Ерофеев тяжело взглянул на него, пристально и изучающе, но потом махнул рукой и стал раздавать приказы подчиненным. Нужно было срочно очистить платформу от следов происшествия. А комендант в очередной раз подпрыгнул от воя волколака и поспешил убраться – кто знает, насколько прочны эти клетки?..

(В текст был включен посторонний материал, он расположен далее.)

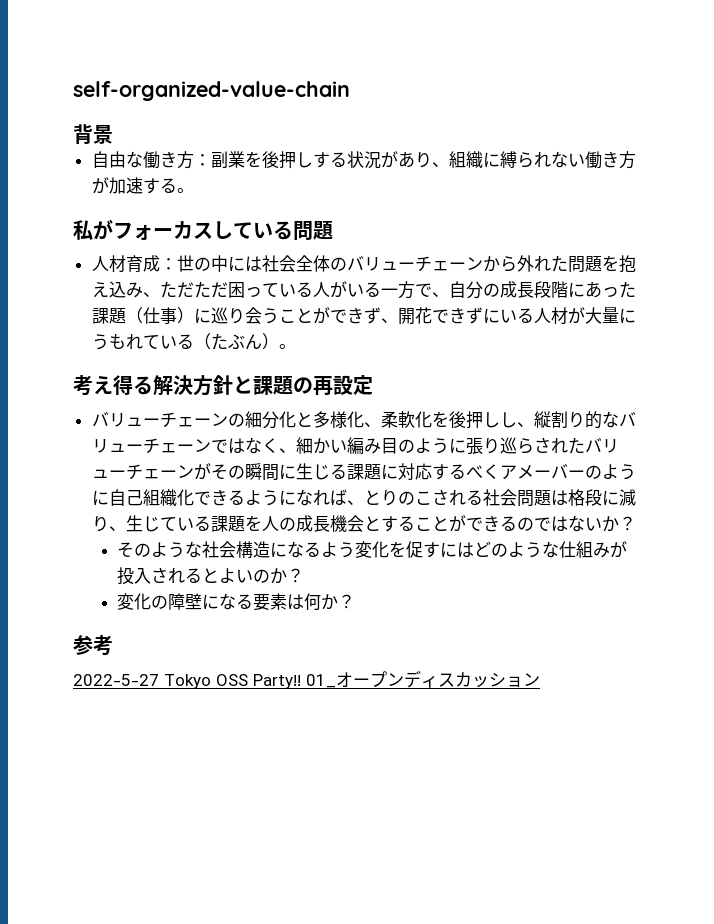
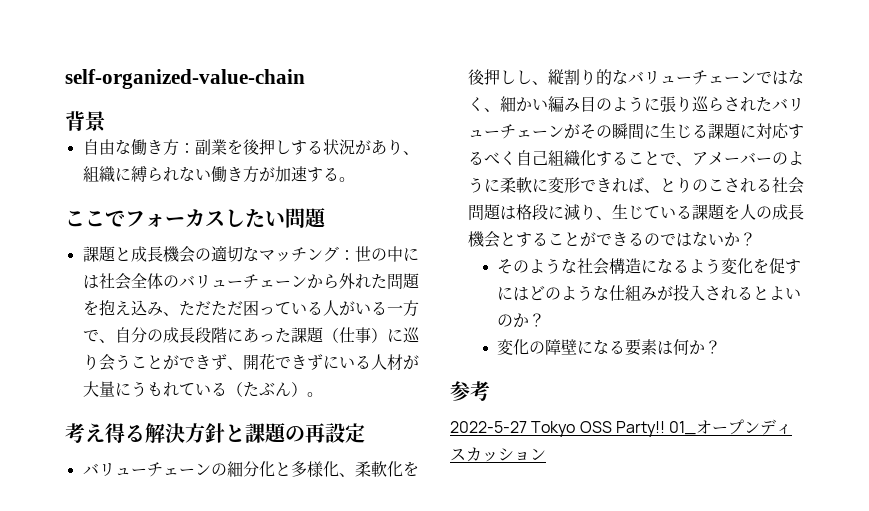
[73,219,113,240] 私が -> [65,210,125,227] ここで
[233,221,293,240] ている -> [245,209,285,228] たい
[91,255,160,272] 人材育成 -> [82,245,339,263] 課題と成長機会の適切なマッチング
(500, 471) none -> [515,150,692,166] 自己組織化することで、
[108,489,313,507] 自己組織化できるようにな -> [499,177,612,193] 柔軟に変形でき

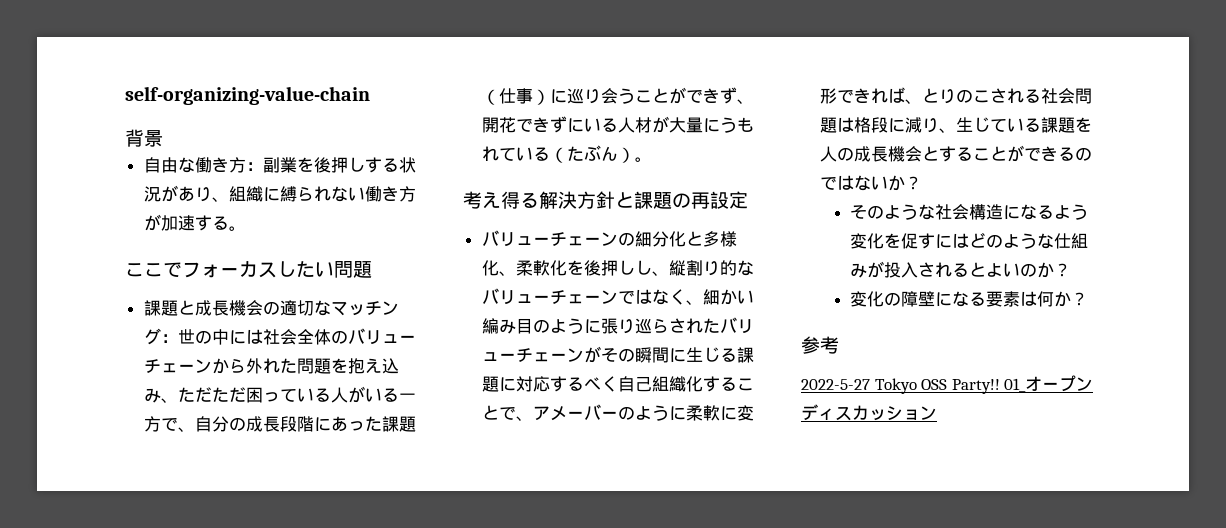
[65,69,305,89] self-organized-value-chain -> [125,86,370,105] self-organizing-value-chain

Андрей Васильевич смотрел на девушку с вожделением. Давно не было столь красивых экземпляров здесь, на «Таганской»-радиальной. Да и вообще, редко в метро можно было найти такую красавицу. Бабы были: закаленные невзгодами, умудренные жизнью, да и потаскушек пруд пруди. Ради красоты-то Данилюк иной раз и на «Китай-город» заскакивал. Пользовался услугами танцовщиц, симпатичных девиц, собранных со всего метро и привязанных с помощью наркоты к хозяевам. Судьба у них всех была разная, да вот только финал ее – плоский и предсказуемый: то любимый в рабство продал, то мать родная в детстве еще, а то и вовсе выкрали преступные диаспоры. И жертва только поначалу стесняется и брыкается, потом чудо-грибы приносят результат: жертва сломлена и готова на все, забывая навсегда, чем жила и во что верила.
Данилюк подсел ближе к кушетке, на которую положили Ксению. Кровь с нее уже вытерли, голову забинтовали. Ровная, бархатная кожа девушки так и манила к себе, словно приглашая потрогать. Погладить… Андрей Васильевич потянулся уже к щеке, похотливо пуская слюни, но вдруг отдернул руку.